▸ What needs to be done
The listing below must be repeated word for word, with its images excluded.

▸ Material supplied
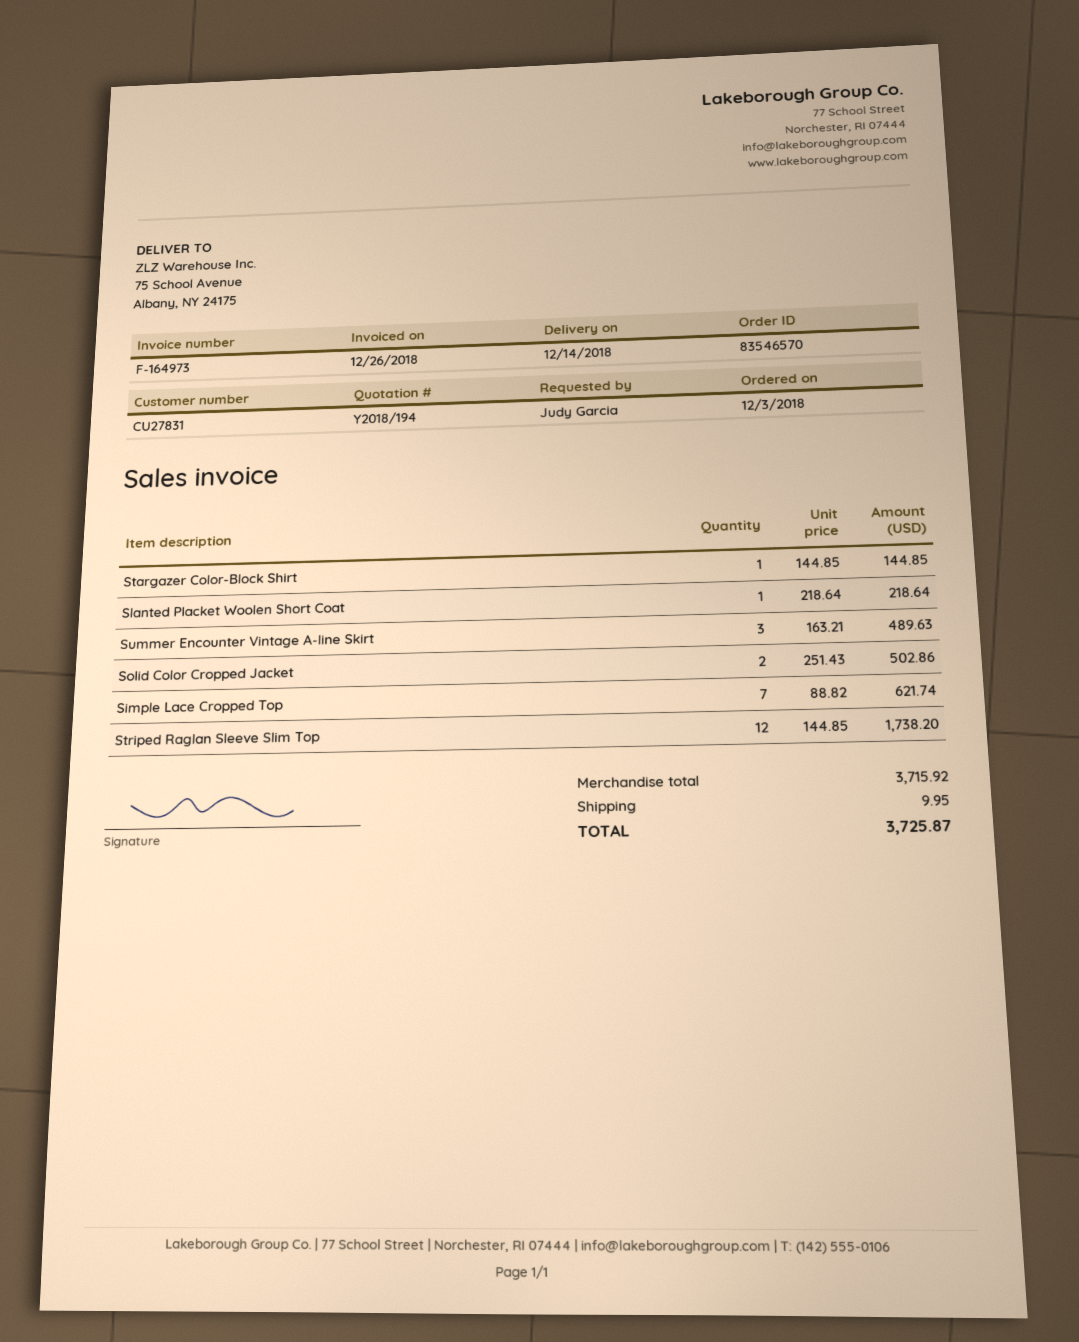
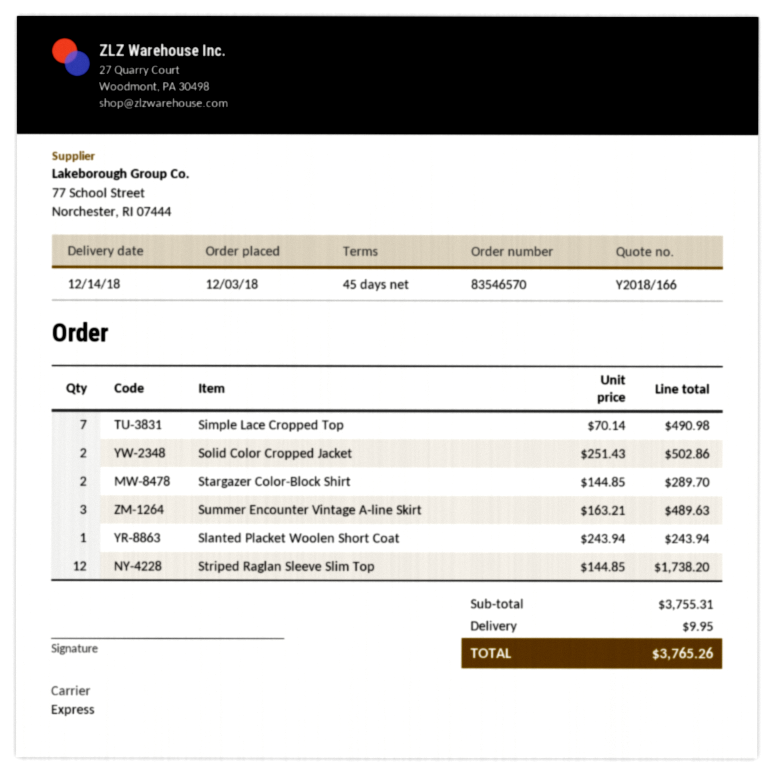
quote number: Y2018/194 -> Y2018/166
Stargazer Color-Block Shirt: 1 x 144.85 = 144.85 -> 2 x 144.85 = 289.70
Slanted Placket Woolen Short Coat: 1 x 218.64 = 218.64 -> 1 x 243.94 = 243.94
Simple Lace Cropped Top: 7 x 88.82 = 621.74 -> 7 x 70.14 = 490.98
subtotal: 3715.92 -> 3755.31
total: 3725.87 -> 3765.26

▸ Answer to this problem
quote number: Y2018/194 -> Y2018/166
Stargazer Color-Block Shirt: 1 x 144.85 = 144.85 -> 2 x 144.85 = 289.70
Slanted Placket Woolen Short Coat: 1 x 218.64 = 218.64 -> 1 x 243.94 = 243.94
Simple Lace Cropped Top: 7 x 88.82 = 621.74 -> 7 x 70.14 = 490.98
subtotal: 3715.92 -> 3755.31
total: 3725.87 -> 3765.26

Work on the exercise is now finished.